§ Provided data
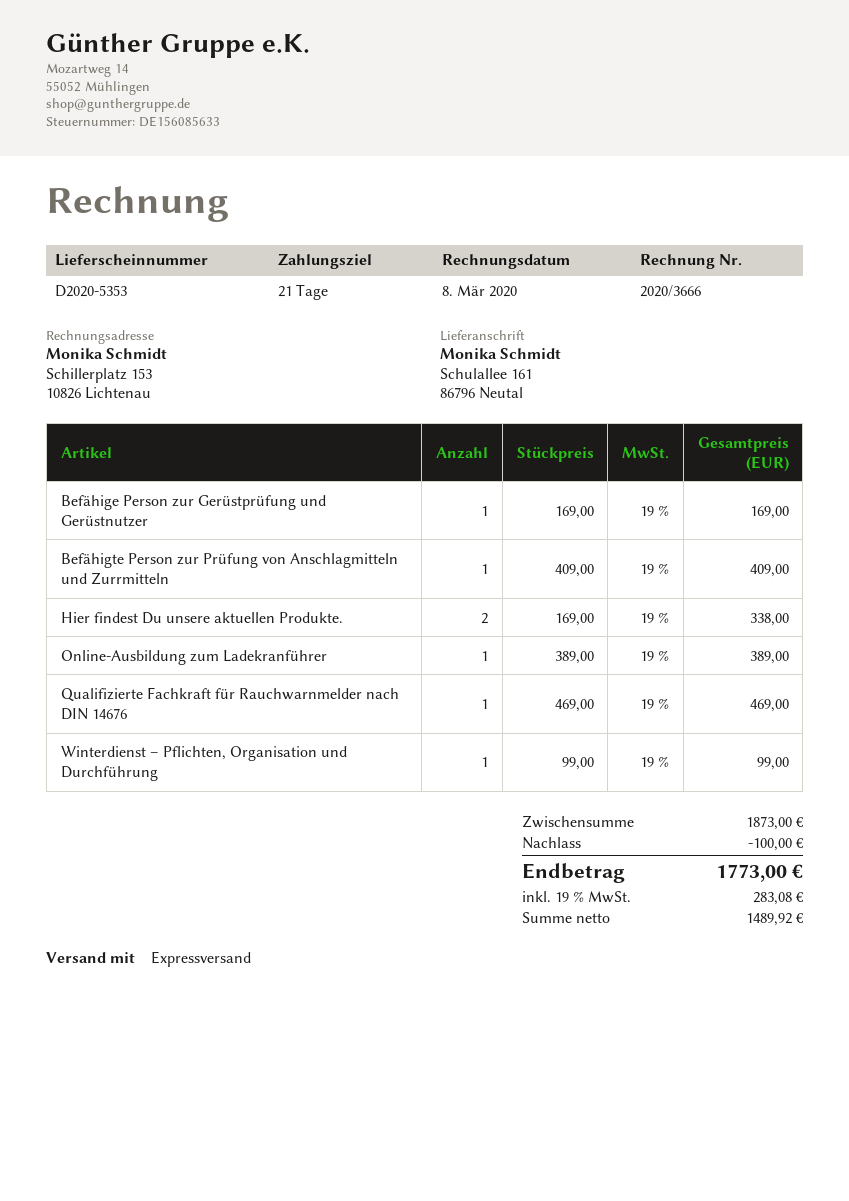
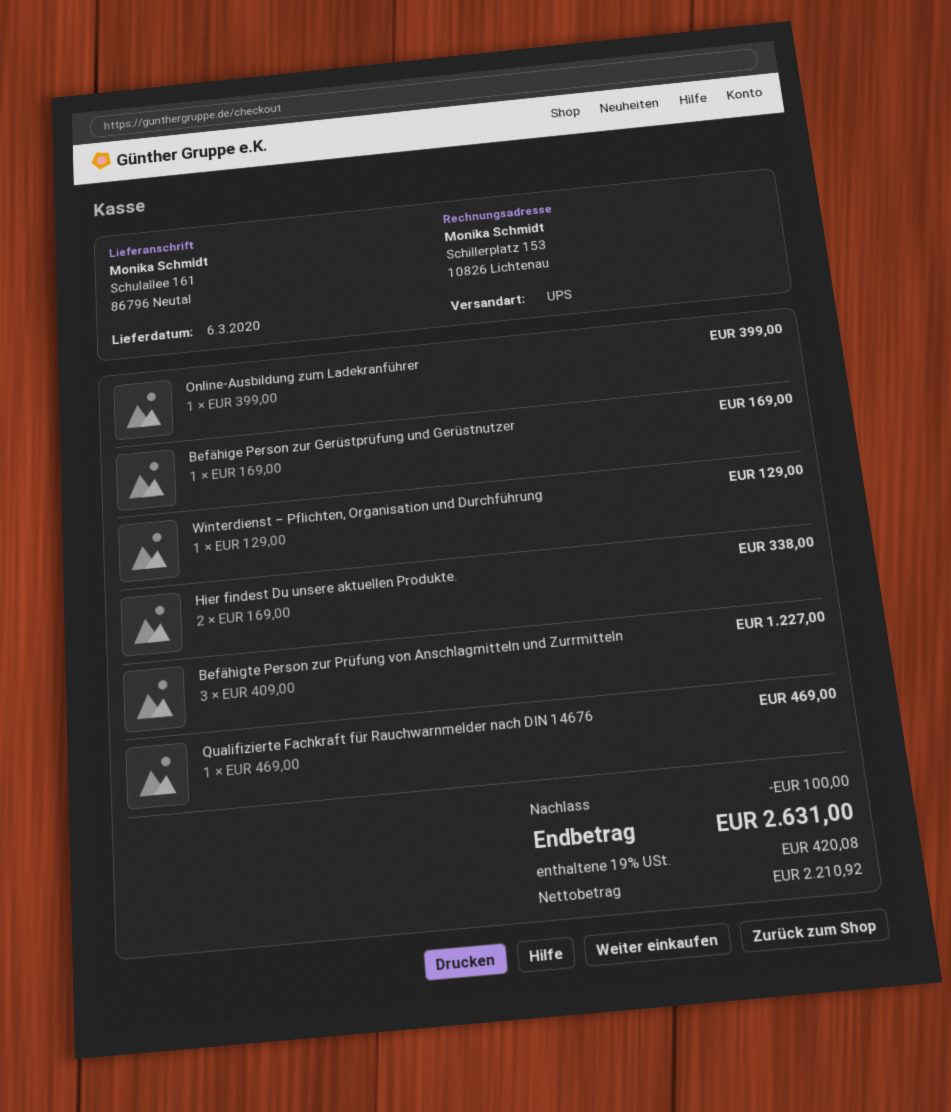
shipping method: express -> UPS
Befähigte Person zur Prüfung von Anschlagmitteln und Zurrmitteln: 1 x 409.00 = 409.00 -> 3 x 409.00 = 1227.00
Online-Ausbildung zum Ladekranführer: 1 x 389.00 = 389.00 -> 1 x 399.00 = 399.00
Winterdienst – Pflichten, Organisation und Durchführung: 1 x 99.00 = 99.00 -> 1 x 129.00 = 129.00
net: 1489.92 -> 2210.92
tax: 19% = 283.08 -> 19% = 420.08
total: 1773.00 -> 2631.00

§ Instructions to follow
In the material above, find the line with "Online-Ausbildung zum Ladekranführer: 1"; then copy it and every line after it, exactly, through the end.

§ Task response
Online-Ausbildung zum Ladekranführer: 1 x 389.00 = 389.00 -> 1 x 399.00 = 399.00
Winterdienst – Pflichten, Organisation und Durchführung: 1 x 99.00 = 99.00 -> 1 x 129.00 = 129.00
net: 1489.92 -> 2210.92
tax: 19% = 283.08 -> 19% = 420.08
total: 1773.00 -> 2631.00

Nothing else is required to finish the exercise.